## Description of the task:
Your answer should be the complete data, copied exactly.
*** Given entries Section Begins ***
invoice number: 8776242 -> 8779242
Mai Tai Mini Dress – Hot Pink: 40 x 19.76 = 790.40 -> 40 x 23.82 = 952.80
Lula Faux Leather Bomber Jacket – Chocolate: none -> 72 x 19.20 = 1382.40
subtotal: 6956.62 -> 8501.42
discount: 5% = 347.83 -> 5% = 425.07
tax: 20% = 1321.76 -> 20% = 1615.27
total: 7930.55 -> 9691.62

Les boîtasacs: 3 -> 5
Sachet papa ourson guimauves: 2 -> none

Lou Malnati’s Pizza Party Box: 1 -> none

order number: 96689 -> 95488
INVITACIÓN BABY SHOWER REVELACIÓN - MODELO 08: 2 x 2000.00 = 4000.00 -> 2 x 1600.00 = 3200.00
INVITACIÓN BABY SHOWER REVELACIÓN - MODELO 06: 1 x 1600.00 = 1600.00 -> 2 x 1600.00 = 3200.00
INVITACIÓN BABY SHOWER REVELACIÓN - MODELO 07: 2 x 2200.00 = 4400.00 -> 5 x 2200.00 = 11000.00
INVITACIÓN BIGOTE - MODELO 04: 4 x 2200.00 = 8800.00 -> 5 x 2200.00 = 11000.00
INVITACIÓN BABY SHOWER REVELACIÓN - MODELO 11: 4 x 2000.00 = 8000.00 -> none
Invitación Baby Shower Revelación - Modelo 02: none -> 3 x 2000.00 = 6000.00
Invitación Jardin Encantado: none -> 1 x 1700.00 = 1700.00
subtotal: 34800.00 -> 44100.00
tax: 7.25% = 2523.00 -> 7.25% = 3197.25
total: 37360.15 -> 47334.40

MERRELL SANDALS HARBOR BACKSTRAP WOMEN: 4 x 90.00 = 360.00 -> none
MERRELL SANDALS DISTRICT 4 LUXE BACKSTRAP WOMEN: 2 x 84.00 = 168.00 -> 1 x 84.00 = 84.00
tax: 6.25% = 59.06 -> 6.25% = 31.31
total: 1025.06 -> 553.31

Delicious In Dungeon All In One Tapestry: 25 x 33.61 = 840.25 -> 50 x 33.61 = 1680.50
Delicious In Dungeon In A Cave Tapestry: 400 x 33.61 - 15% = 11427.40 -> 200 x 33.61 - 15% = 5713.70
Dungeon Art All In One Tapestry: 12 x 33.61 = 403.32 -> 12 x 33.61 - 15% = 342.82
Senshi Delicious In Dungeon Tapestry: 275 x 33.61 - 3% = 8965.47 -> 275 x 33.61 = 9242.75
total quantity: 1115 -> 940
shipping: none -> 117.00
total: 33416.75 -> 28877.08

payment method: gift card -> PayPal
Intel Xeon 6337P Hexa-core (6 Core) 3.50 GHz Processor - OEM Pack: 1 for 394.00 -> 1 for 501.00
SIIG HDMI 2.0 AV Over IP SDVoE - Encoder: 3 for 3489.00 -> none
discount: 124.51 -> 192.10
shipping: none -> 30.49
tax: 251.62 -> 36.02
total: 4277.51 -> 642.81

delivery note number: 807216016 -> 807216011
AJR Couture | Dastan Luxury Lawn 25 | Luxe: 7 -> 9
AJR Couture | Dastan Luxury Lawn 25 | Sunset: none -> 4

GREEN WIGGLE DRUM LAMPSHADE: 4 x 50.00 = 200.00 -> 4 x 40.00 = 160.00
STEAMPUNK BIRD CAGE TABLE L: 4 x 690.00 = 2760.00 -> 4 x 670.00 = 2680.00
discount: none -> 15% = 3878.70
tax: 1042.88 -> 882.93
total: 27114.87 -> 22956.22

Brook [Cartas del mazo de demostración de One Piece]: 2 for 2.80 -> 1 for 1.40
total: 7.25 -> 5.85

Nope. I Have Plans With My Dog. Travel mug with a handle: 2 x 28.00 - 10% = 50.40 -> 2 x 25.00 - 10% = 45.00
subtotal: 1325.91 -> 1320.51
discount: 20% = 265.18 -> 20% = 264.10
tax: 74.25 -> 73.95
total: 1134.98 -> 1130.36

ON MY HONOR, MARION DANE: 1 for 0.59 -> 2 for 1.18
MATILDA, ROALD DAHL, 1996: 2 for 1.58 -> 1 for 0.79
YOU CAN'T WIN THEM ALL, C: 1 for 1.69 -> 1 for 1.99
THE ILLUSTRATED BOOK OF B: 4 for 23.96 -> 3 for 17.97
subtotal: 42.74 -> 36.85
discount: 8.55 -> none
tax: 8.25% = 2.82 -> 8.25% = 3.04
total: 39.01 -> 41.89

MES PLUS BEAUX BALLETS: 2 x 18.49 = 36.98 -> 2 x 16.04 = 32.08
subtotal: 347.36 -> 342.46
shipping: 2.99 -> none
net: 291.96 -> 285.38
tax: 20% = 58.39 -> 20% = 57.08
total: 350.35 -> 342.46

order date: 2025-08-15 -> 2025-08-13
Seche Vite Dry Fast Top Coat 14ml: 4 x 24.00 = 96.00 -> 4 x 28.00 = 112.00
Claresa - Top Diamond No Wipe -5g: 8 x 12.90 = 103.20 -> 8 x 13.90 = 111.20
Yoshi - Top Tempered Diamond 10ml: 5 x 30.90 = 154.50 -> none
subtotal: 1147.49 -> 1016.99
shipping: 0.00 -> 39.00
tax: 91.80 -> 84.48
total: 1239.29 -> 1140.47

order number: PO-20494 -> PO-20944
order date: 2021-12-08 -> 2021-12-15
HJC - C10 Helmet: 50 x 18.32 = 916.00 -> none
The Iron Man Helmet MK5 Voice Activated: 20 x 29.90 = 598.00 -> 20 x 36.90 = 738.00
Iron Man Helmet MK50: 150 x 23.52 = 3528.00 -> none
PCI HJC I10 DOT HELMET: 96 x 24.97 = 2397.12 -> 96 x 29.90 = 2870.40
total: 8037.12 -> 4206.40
*** Given entries Section Ends ***
## Solution to this problem:
invoice number: 8776242 -> 8779242
Mai Tai Mini Dress – Hot Pink: 40 x 19.76 = 790.40 -> 40 x 23.82 = 952.80
Lula Faux Leather Bomber Jacket – Chocolate: none -> 72 x 19.20 = 1382.40
subtotal: 6956.62 -> 8501.42
discount: 5% = 347.83 -> 5% = 425.07
tax: 20% = 1321.76 -> 20% = 1615.27
total: 7930.55 -> 9691.62

Les boîtasacs: 3 -> 5
Sachet papa ourson guimauves: 2 -> none

Lou Malnati’s Pizza Party Box: 1 -> none

order number: 96689 -> 95488
INVITACIÓN BABY SHOWER REVELACIÓN - MODELO 08: 2 x 2000.00 = 4000.00 -> 2 x 1600.00 = 3200.00
INVITACIÓN BABY SHOWER REVELACIÓN - MODELO 06: 1 x 1600.00 = 1600.00 -> 2 x 1600.00 = 3200.00
INVITACIÓN BABY SHOWER REVELACIÓN - MODELO 07: 2 x 2200.00 = 4400.00 -> 5 x 2200.00 = 11000.00
INVITACIÓN BIGOTE - MODELO 04: 4 x 2200.00 = 8800.00 -> 5 x 2200.00 = 11000.00
INVITACIÓN BABY SHOWER REVELACIÓN - MODELO 11: 4 x 2000.00 = 8000.00 -> none
Invitación Baby Shower Revelación - Modelo 02: none -> 3 x 2000.00 = 6000.00
Invitación Jardin Encantado: none -> 1 x 1700.00 = 1700.00
subtotal: 34800.00 -> 44100.00
tax: 7.25% = 2523.00 -> 7.25% = 3197.25
total: 37360.15 -> 47334.40

MERRELL SANDALS HARBOR BACKSTRAP WOMEN: 4 x 90.00 = 360.00 -> none
MERRELL SANDALS DISTRICT 4 LUXE BACKSTRAP WOMEN: 2 x 84.00 = 168.00 -> 1 x 84.00 = 84.00
tax: 6.25% = 59.06 -> 6.25% = 31.31
total: 1025.06 -> 553.31

Delicious In Dungeon All In One Tapestry: 25 x 33.61 = 840.25 -> 50 x 33.61 = 1680.50
Delicious In Dungeon In A Cave Tapestry: 400 x 33.61 - 15% = 11427.40 -> 200 x 33.61 - 15% = 5713.70
Dungeon Art All In One Tapestry: 12 x 33.61 = 403.32 -> 12 x 33.61 - 15% = 342.82
Senshi Delicious In Dungeon Tapestry: 275 x 33.61 - 3% = 8965.47 -> 275 x 33.61 = 9242.75
total quantity: 1115 -> 940
shipping: none -> 117.00
total: 33416.75 -> 28877.08

payment method: gift card -> PayPal
Intel Xeon 6337P Hexa-core (6 Core) 3.50 GHz Processor - OEM Pack: 1 for 394.00 -> 1 for 501.00
SIIG HDMI 2.0 AV Over IP SDVoE - Encoder: 3 for 3489.00 -> none
discount: 124.51 -> 192.10
shipping: none -> 30.49
tax: 251.62 -> 36.02
total: 4277.51 -> 642.81

delivery note number: 807216016 -> 807216011
AJR Couture | Dastan Luxury Lawn 25 | Luxe: 7 -> 9
AJR Couture | Dastan Luxury Lawn 25 | Sunset: none -> 4

GREEN WIGGLE DRUM LAMPSHADE: 4 x 50.00 = 200.00 -> 4 x 40.00 = 160.00
STEAMPUNK BIRD CAGE TABLE L: 4 x 690.00 = 2760.00 -> 4 x 670.00 = 2680.00
discount: none -> 15% = 3878.70
tax: 1042.88 -> 882.93
total: 27114.87 -> 22956.22

Brook [Cartas del mazo de demostración de One Piece]: 2 for 2.80 -> 1 for 1.40
total: 7.25 -> 5.85

Nope. I Have Plans With My Dog. Travel mug with a handle: 2 x 28.00 - 10% = 50.40 -> 2 x 25.00 - 10% = 45.00
subtotal: 1325.91 -> 1320.51
discount: 20% = 265.18 -> 20% = 264.10
tax: 74.25 -> 73.95
total: 1134.98 -> 1130.36

ON MY HONOR, MARION DANE: 1 for 0.59 -> 2 for 1.18
MATILDA, ROALD DAHL, 1996: 2 for 1.58 -> 1 for 0.79
YOU CAN'T WIN THEM ALL, C: 1 for 1.69 -> 1 for 1.99
THE ILLUSTRATED BOOK OF B: 4 for 23.96 -> 3 for 17.97
subtotal: 42.74 -> 36.85
discount: 8.55 -> none
tax: 8.25% = 2.82 -> 8.25% = 3.04
total: 39.01 -> 41.89

MES PLUS BEAUX BALLETS: 2 x 18.49 = 36.98 -> 2 x 16.04 = 32.08
subtotal: 347.36 -> 342.46
shipping: 2.99 -> none
net: 291.96 -> 285.38
tax: 20% = 58.39 -> 20% = 57.08
total: 350.35 -> 342.46

order date: 2025-08-15 -> 2025-08-13
Seche Vite Dry Fast Top Coat 14ml: 4 x 24.00 = 96.00 -> 4 x 28.00 = 112.00
Claresa - Top Diamond No Wipe -5g: 8 x 12.90 = 103.20 -> 8 x 13.90 = 111.20
Yoshi - Top Tempered Diamond 10ml: 5 x 30.90 = 154.50 -> none
subtotal: 1147.49 -> 1016.99
shipping: 0.00 -> 39.00
tax: 91.80 -> 84.48
total: 1239.29 -> 1140.47

order number: PO-20494 -> PO-20944
order date: 2021-12-08 -> 2021-12-15
HJC - C10 Helmet: 50 x 18.32 = 916.00 -> none
The Iron Man Helmet MK5 Voice Activated: 20 x 29.90 = 598.00 -> 20 x 36.90 = 738.00
Iron Man Helmet MK50: 150 x 23.52 = 3528.00 -> none
PCI HJC I10 DOT HELMET: 96 x 24.97 = 2397.12 -> 96 x 29.90 = 2870.40
total: 8037.12 -> 4206.40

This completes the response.